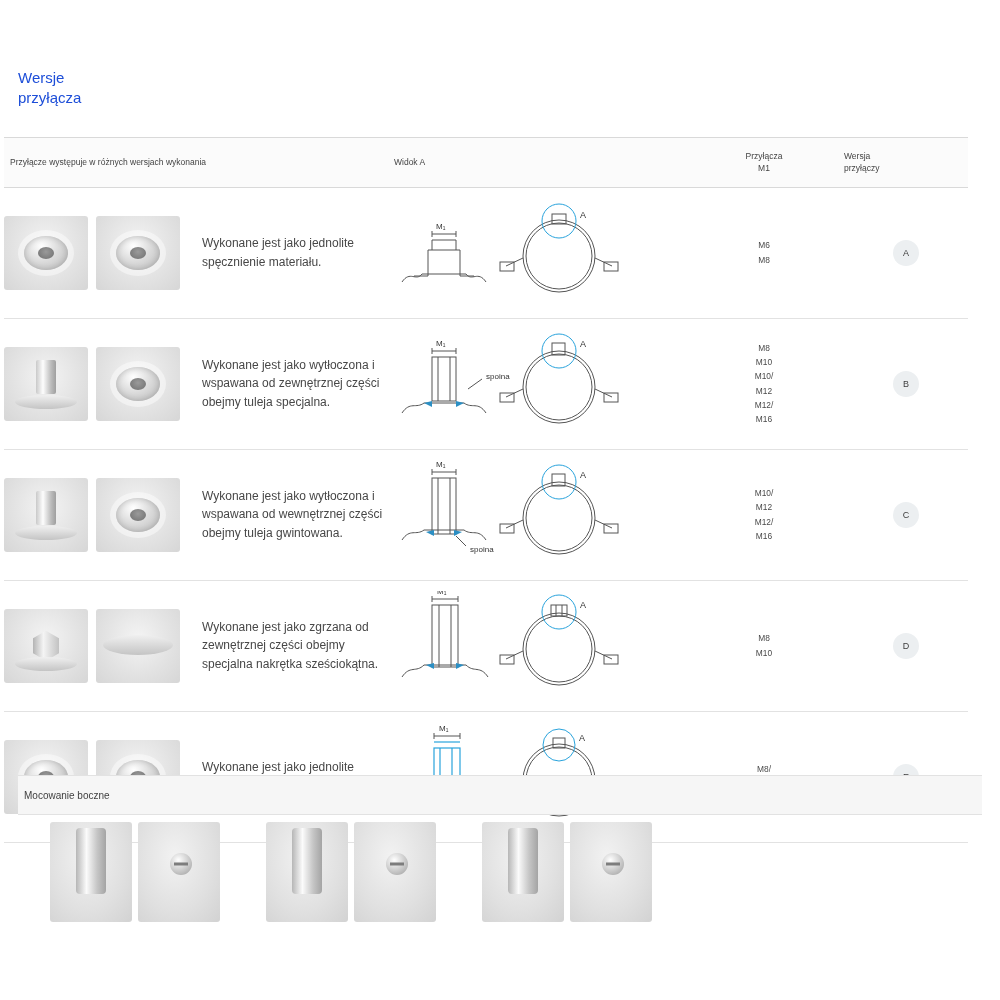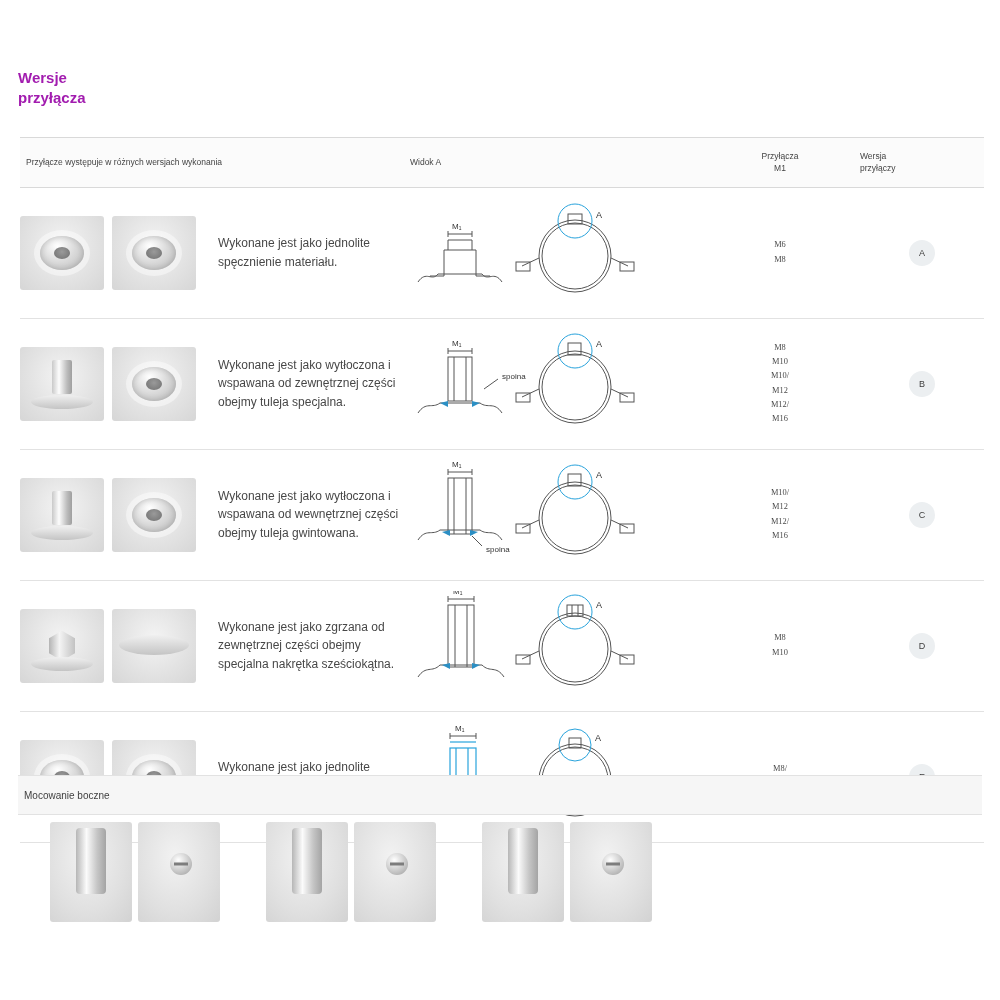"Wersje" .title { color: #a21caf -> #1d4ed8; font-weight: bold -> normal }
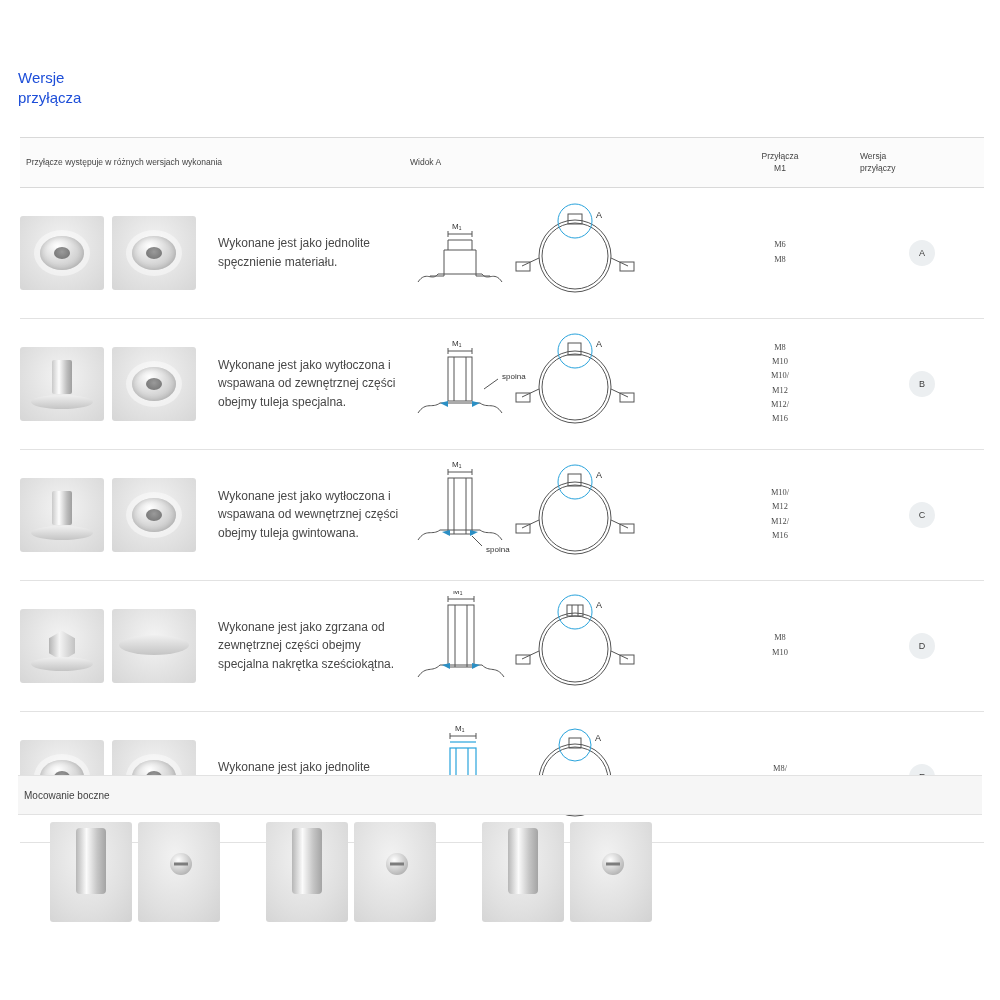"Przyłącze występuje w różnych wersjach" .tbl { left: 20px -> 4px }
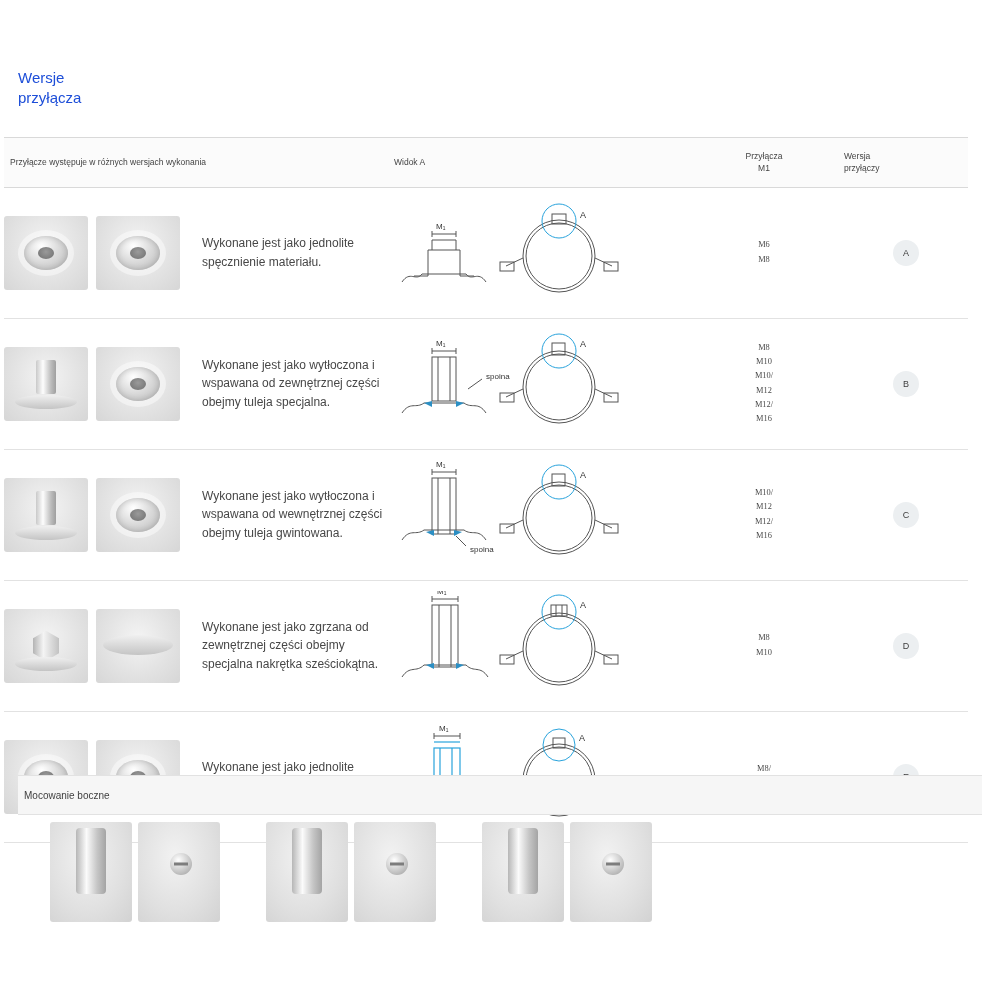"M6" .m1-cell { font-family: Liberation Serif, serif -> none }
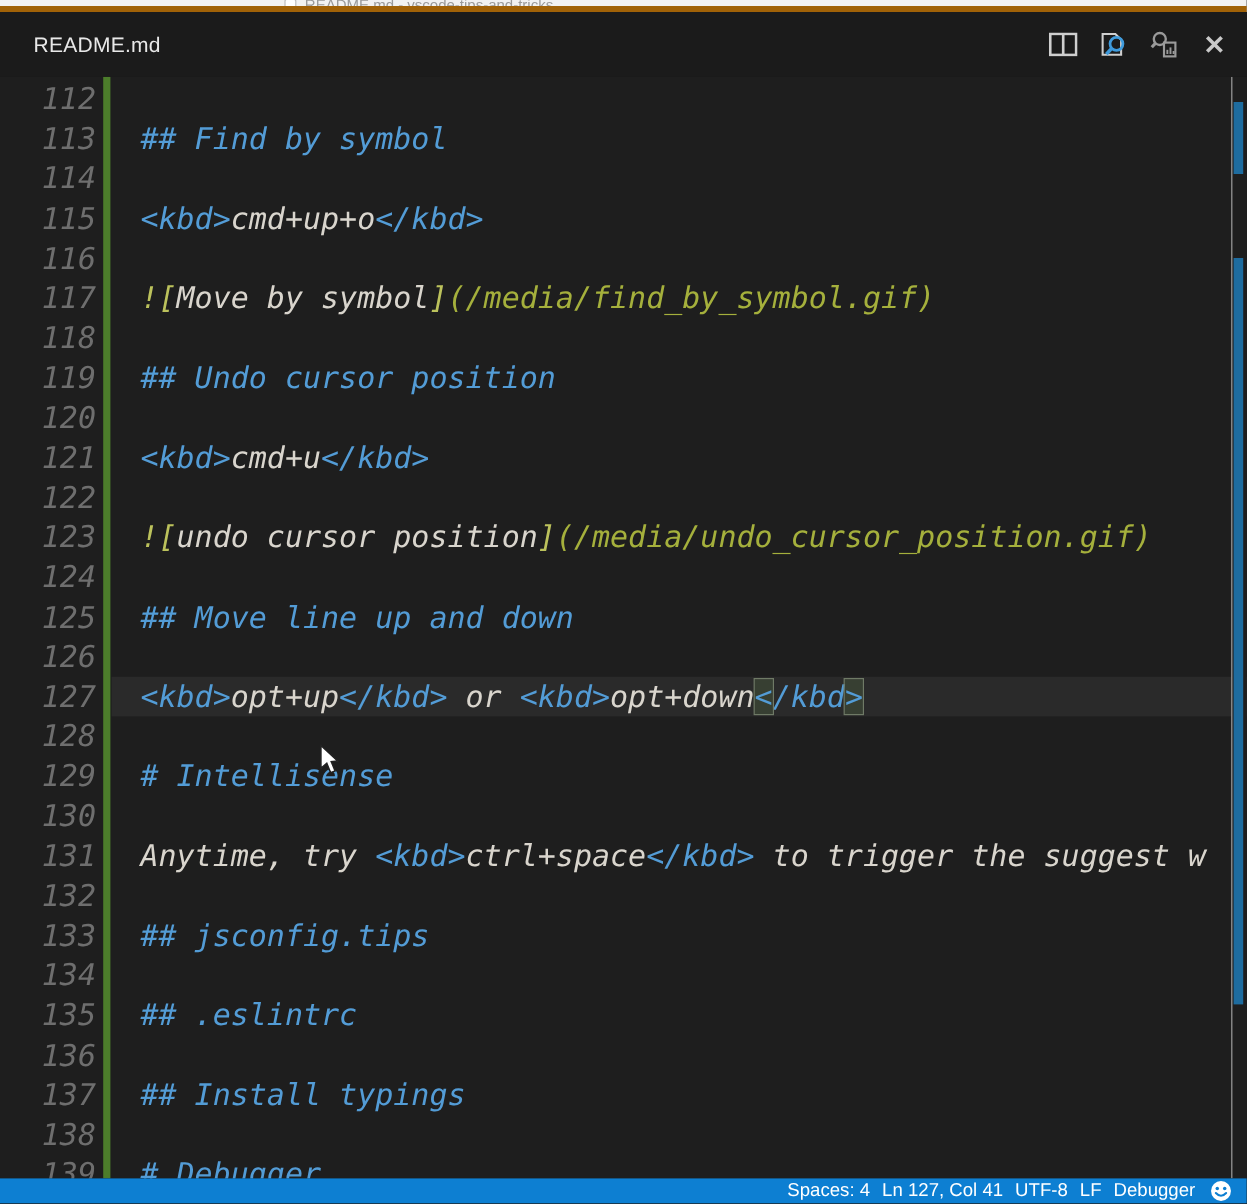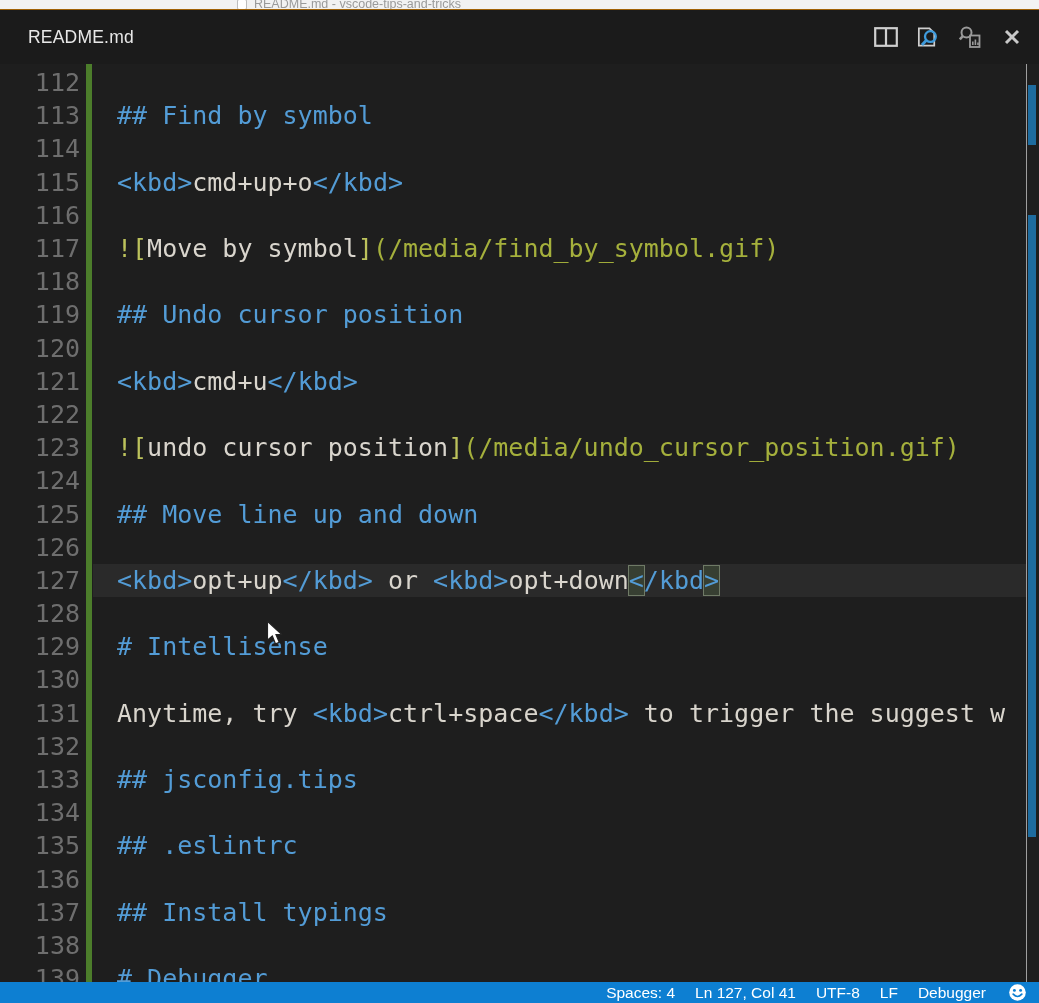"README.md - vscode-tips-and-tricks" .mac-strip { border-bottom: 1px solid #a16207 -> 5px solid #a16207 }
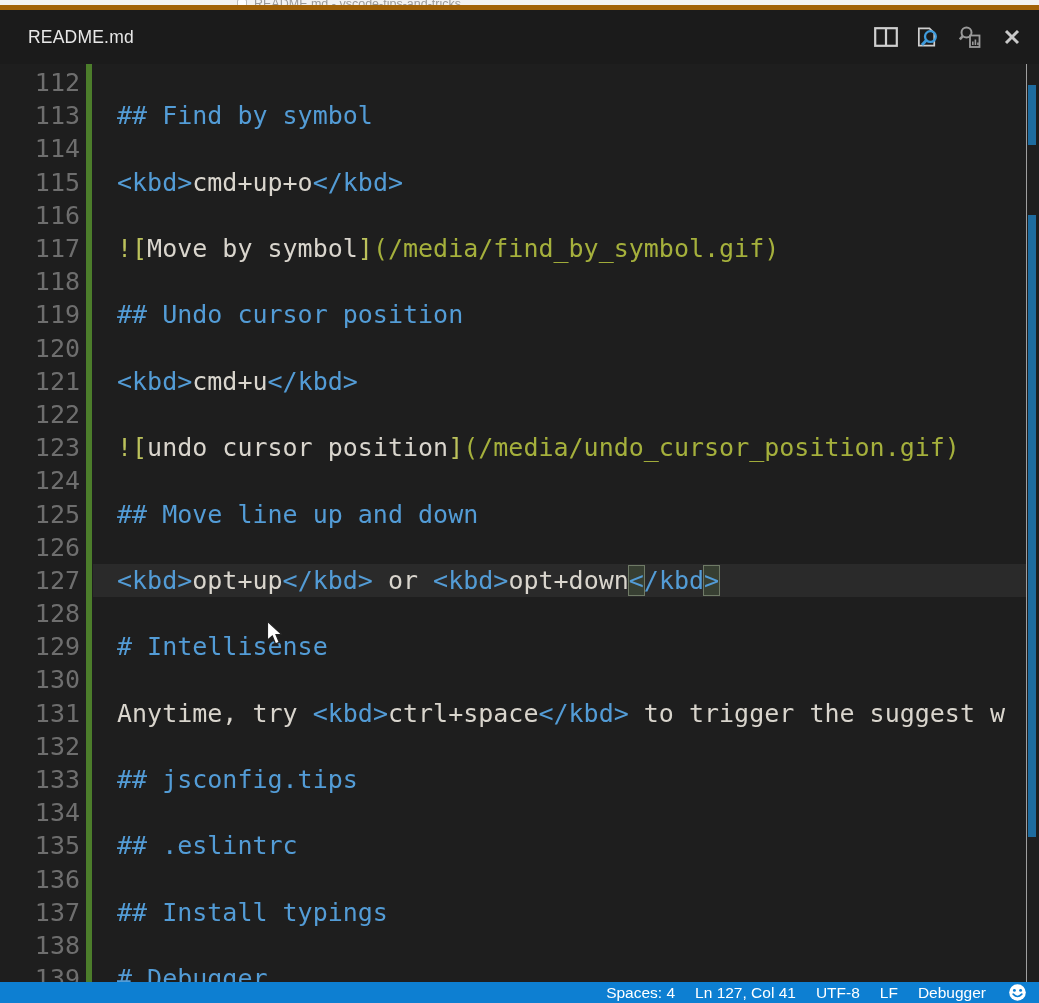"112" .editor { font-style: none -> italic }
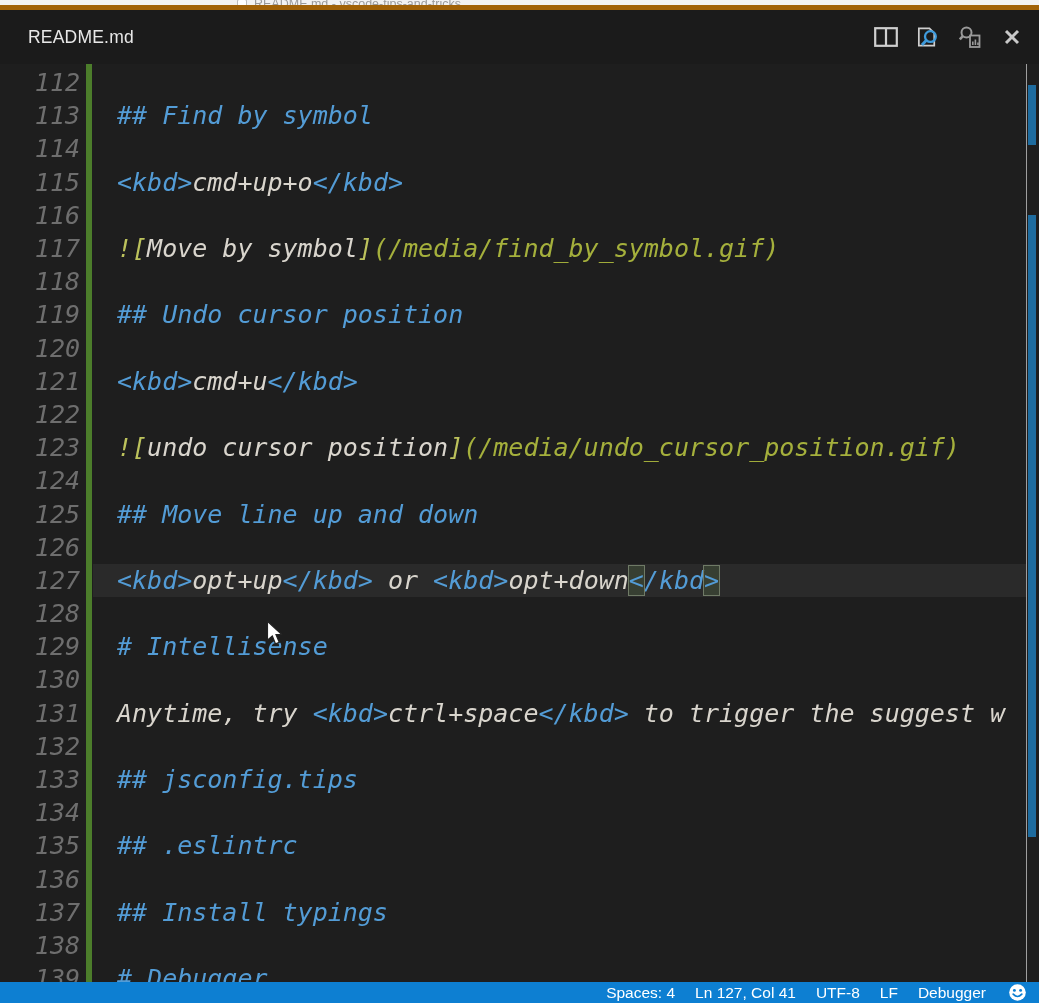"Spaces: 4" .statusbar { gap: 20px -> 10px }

• **About this exercise**: If a record holds a picture, leave the picture out and print everything else exactly.

• **Task output**:
"Wersje" .title { color: #a21caf -> #1d4ed8; font-weight: bold -> normal }
"Przyłącze występuje w różnych wersjach" .tbl { left: 20px -> 4px }
"M6" .m1-cell { font-family: Liberation Serif, serif -> none }
"README.md - vscode-tips-and-tricks" .mac-strip { border-bottom: 1px solid #a16207 -> 5px solid #a16207 }
"112" .editor { font-style: none -> italic }
"Spaces: 4" .statusbar { gap: 20px -> 10px }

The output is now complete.